Over the course of the decade he spent running the agricultural cooperative he founded, he had lost numerous friends to shadowy paramilitaries reportedly connected to land-grabbing palm oil corporations in the rural Honduran region where he farmed.


In January 2023, the threats against the 46-year-old farmer intensified: his name appeared on a hitlist, there were intimidating phone calls, men with AK-47s fired rounds off over his house at night. But he refused to stop his struggle, or to leave his community.


Then, on 12 February, gunmen shooting from a car executed Rivas and his son while they were riding a motorbike on the edge of their palm plantation.


“Now that they’ve killed my dad and brother, they’re threatening even more people,” Ibeth Rivas, Hipólito Rivas’ daughter, told The New Humanitarian outside their home in Panamá. “They’re going to kill more people.”


“It was very sad,” said a resident from a neighbouring town who attended the funeral and asked to remain anonymous. “There was a lot of grief in the family, the community, the farm workers organisation. They felt indignation, impotence, and completely defenceless before an armed group that had them surrounded.”

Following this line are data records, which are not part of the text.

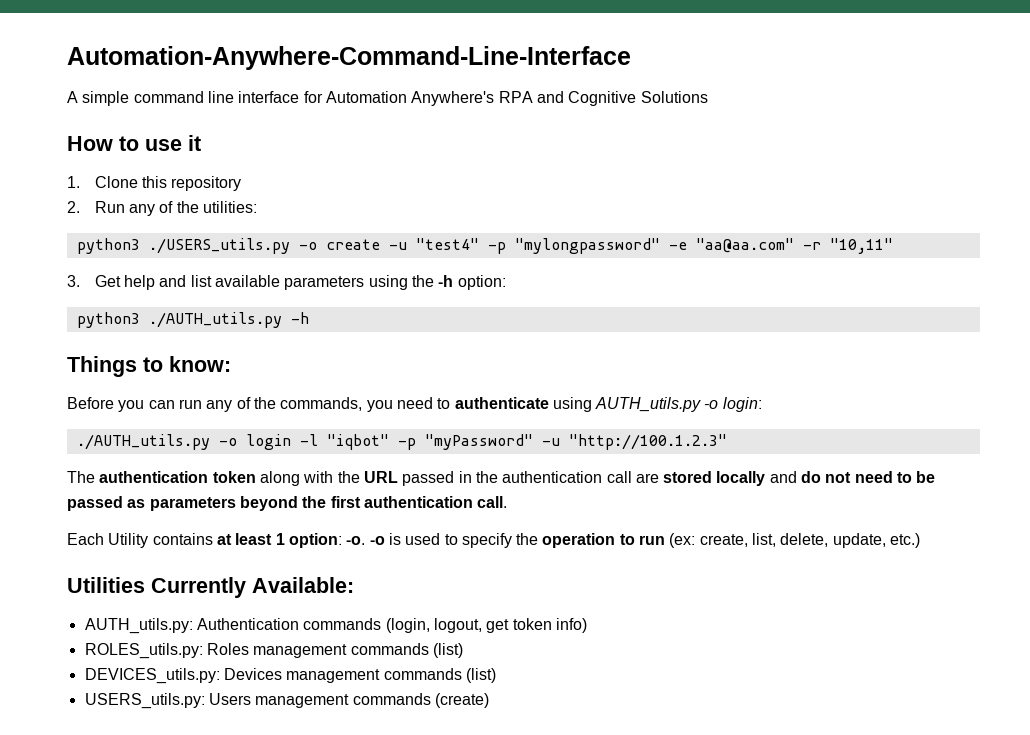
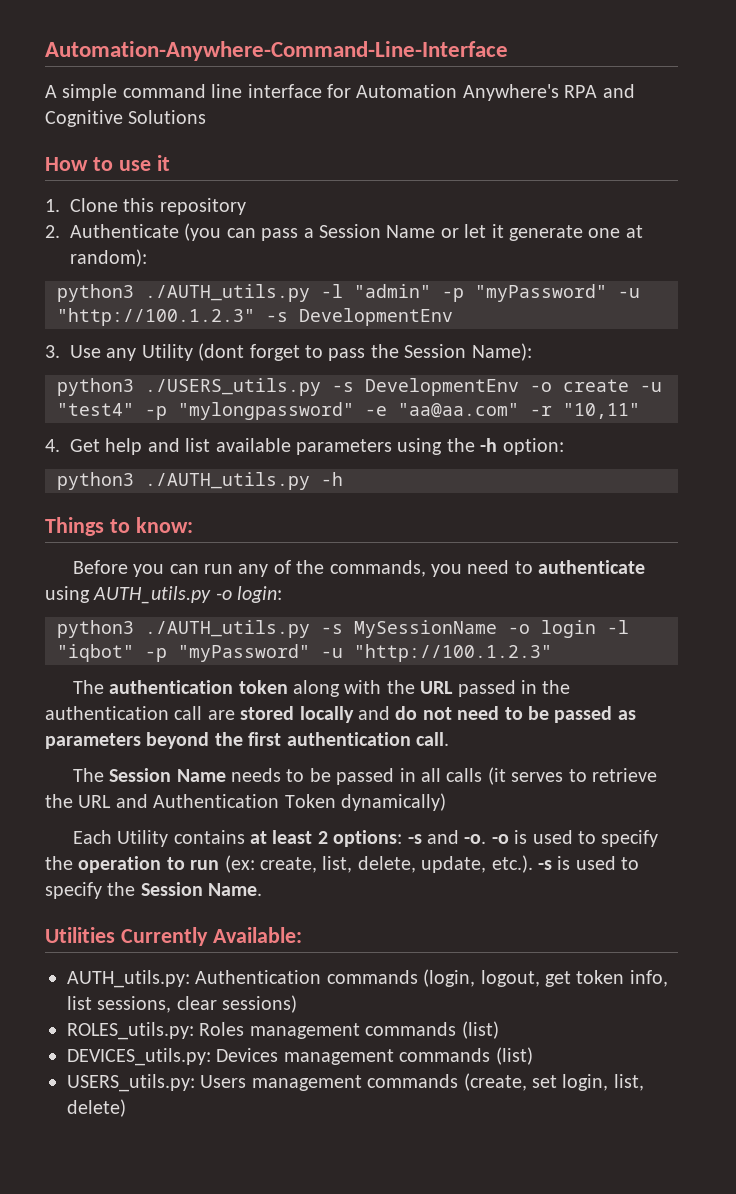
[94,201,258,216] Run any of the utilities: -> [70,223,643,241] [70,249,147,267] [57,284,640,302] [57,308,453,326] [45,343,532,361] Authenticate (you can pass a Session Name or let it generate one at random): // python3 ./AUTH_utils.py -l "admin" -p "myPassword" -u "http://100.1.2.3" -s DevelopmentEnv // 3. Use any Utility (dont forget to pass the Session Name):
(290, 246) none -> [332,378,519,396] -s DevelopmentEnv
[67,275,80,287] 3. -> [45,439,60,452] 4.
[76,434,210,450] ./AUTH_utils.py -> [57,620,497,638] python3 ./AUTH_utils.py -s MySessionName
(508, 502) none -> [72,767,658,785] [45,793,446,811] // The Session Name needs to be passed in all calls (it serves to retrieve the URL and Authentication Token dynamically)
[275,533,342,548] 1 option: -> [317,830,460,847] 2 options: -s and
[890,533,921,548] etc.) -> [491,855,640,873] [45,882,263,899] etc.). -s is used to specify the Session Name.
[555,618,587,633] info) -> [629,970,668,987] [67,995,298,1013] info, list sessions, clear sessions)
[434,693,489,708] (create) -> [463,1073,644,1091] [67,1099,126,1117] (create, set login, list, delete)

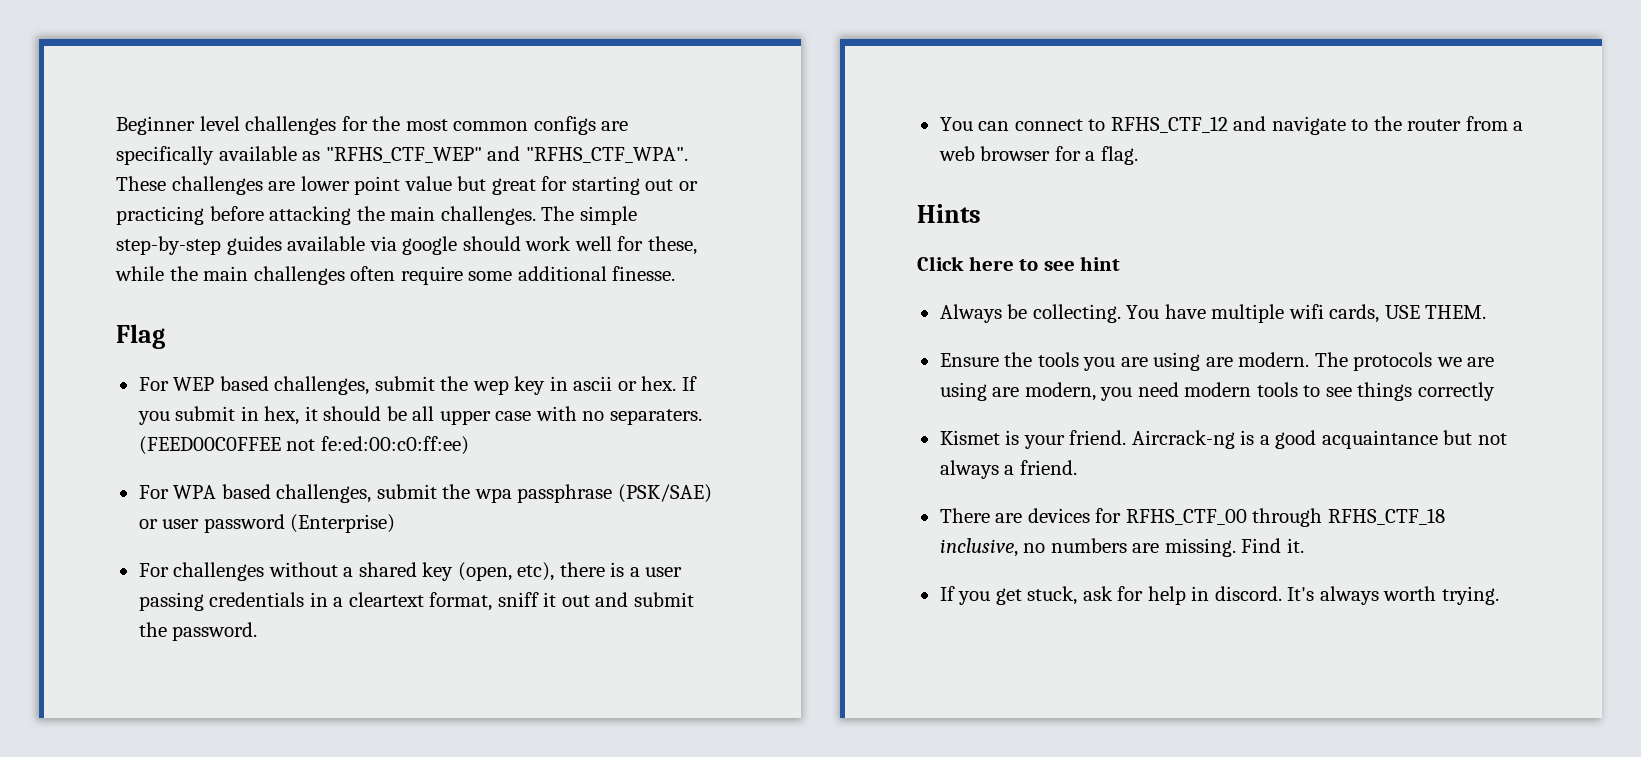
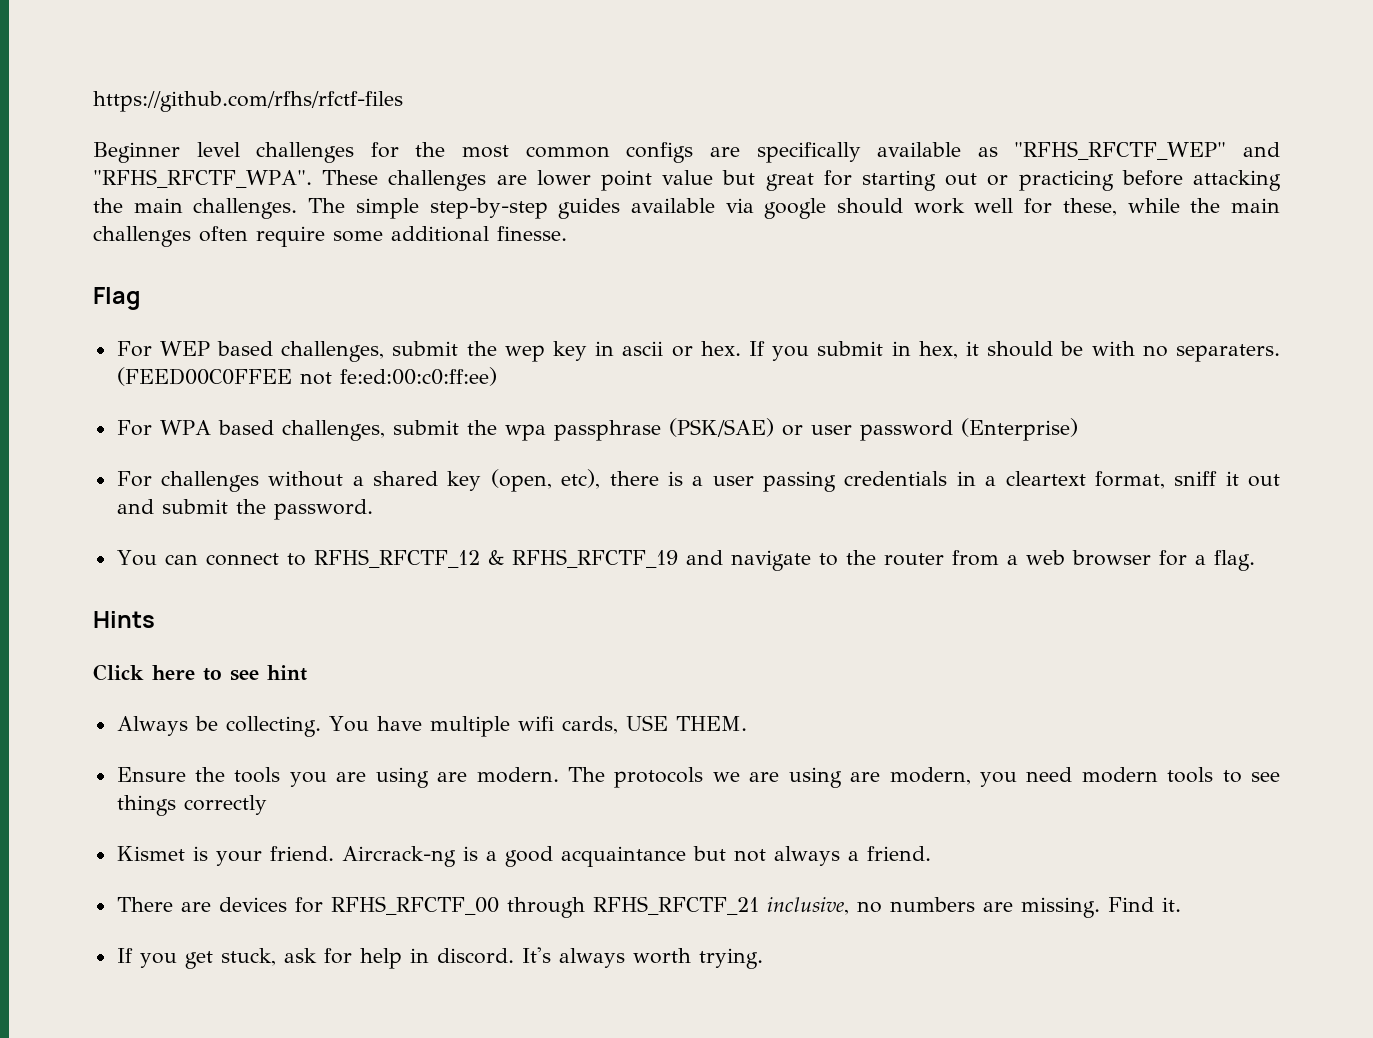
(116, 125) none -> [93,91,403,112] https://github.com/rfhs/rfctf-files //
[325,146,688,163] "RFHS_CTF_WEP" and "RFHS_CTF_WPA". -> [1014,141,1281,160] [93,169,312,188] "RFHS_RFCTF_WEP" and "RFHS_RFCTF_WPA".
[412,406,532,425] all upper case -> (1084, 348) none
[1110,116,1228,133] RFHS_CTF_12 -> [313,549,678,568] RFHS_RFCTF_12 & RFHS_RFCTF_19
[1125,508,1445,527] RFHS_CTF_00 through RFHS_CTF_18 -> [330,896,759,918] RFHS_RFCTF_00 through RFHS_RFCTF_21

Rivas and his son were murdered in the Aguán Valley, in the coastal and agricultural department of Colón in northern Honduras. According to Insight Crime, the country had the highest homicide rate last year in Central America and the second highest in all of Latin America – second only to Venezuela.

“People are affected by a triple emergency – violence from drug corridors, droughts and the storms, and the pandemic.”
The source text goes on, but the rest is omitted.